Source records
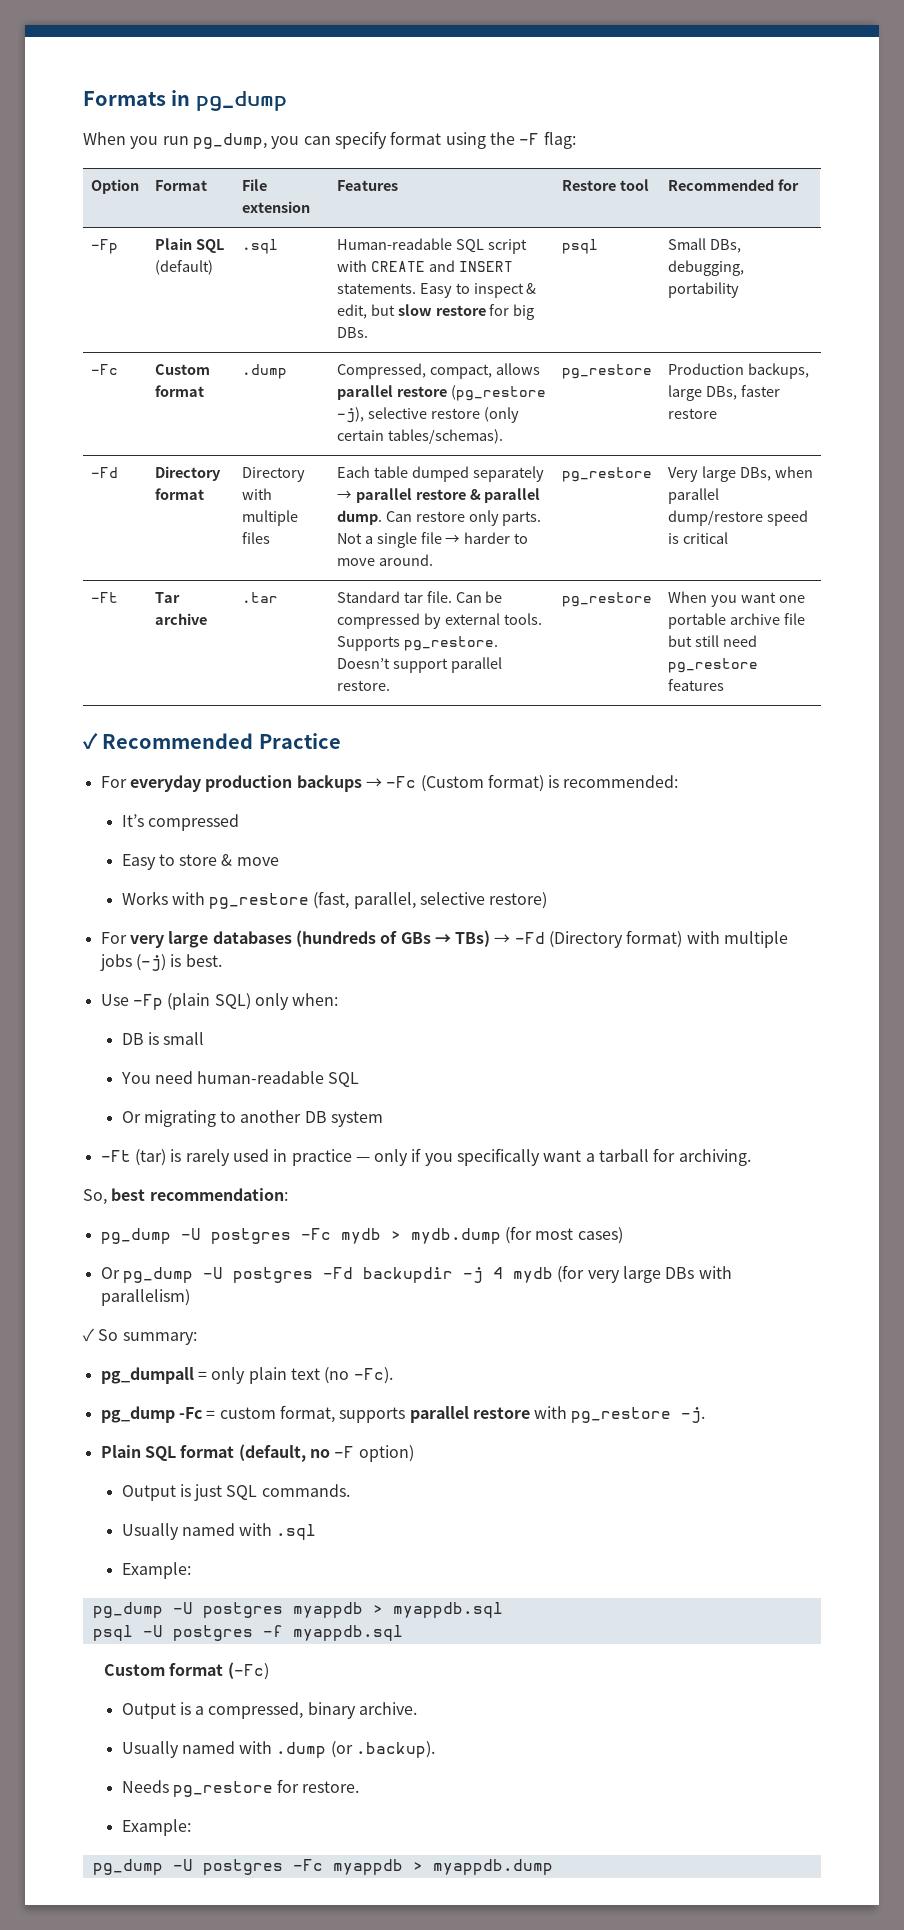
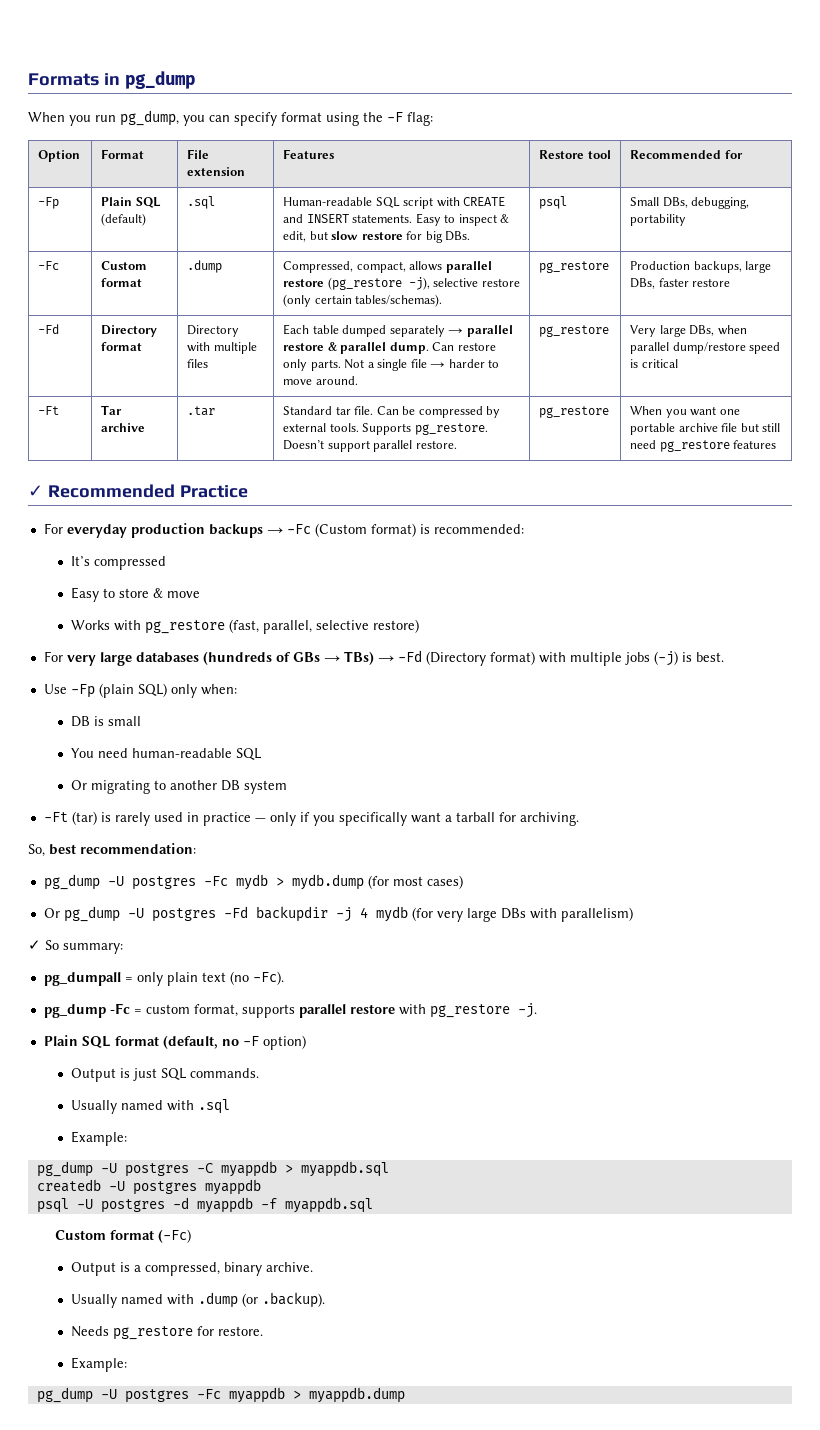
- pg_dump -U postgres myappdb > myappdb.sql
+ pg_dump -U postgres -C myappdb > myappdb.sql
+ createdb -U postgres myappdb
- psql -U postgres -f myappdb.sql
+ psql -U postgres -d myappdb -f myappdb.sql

> Work instructions: Output consists of exactly the lines from the one containing "- psql -U postgres -f myappdb.sql" to the end of the records above, retyped without change and with nothing extra.

> Solved exercise:
- psql -U postgres -f myappdb.sql
+ psql -U postgres -d myappdb -f myappdb.sql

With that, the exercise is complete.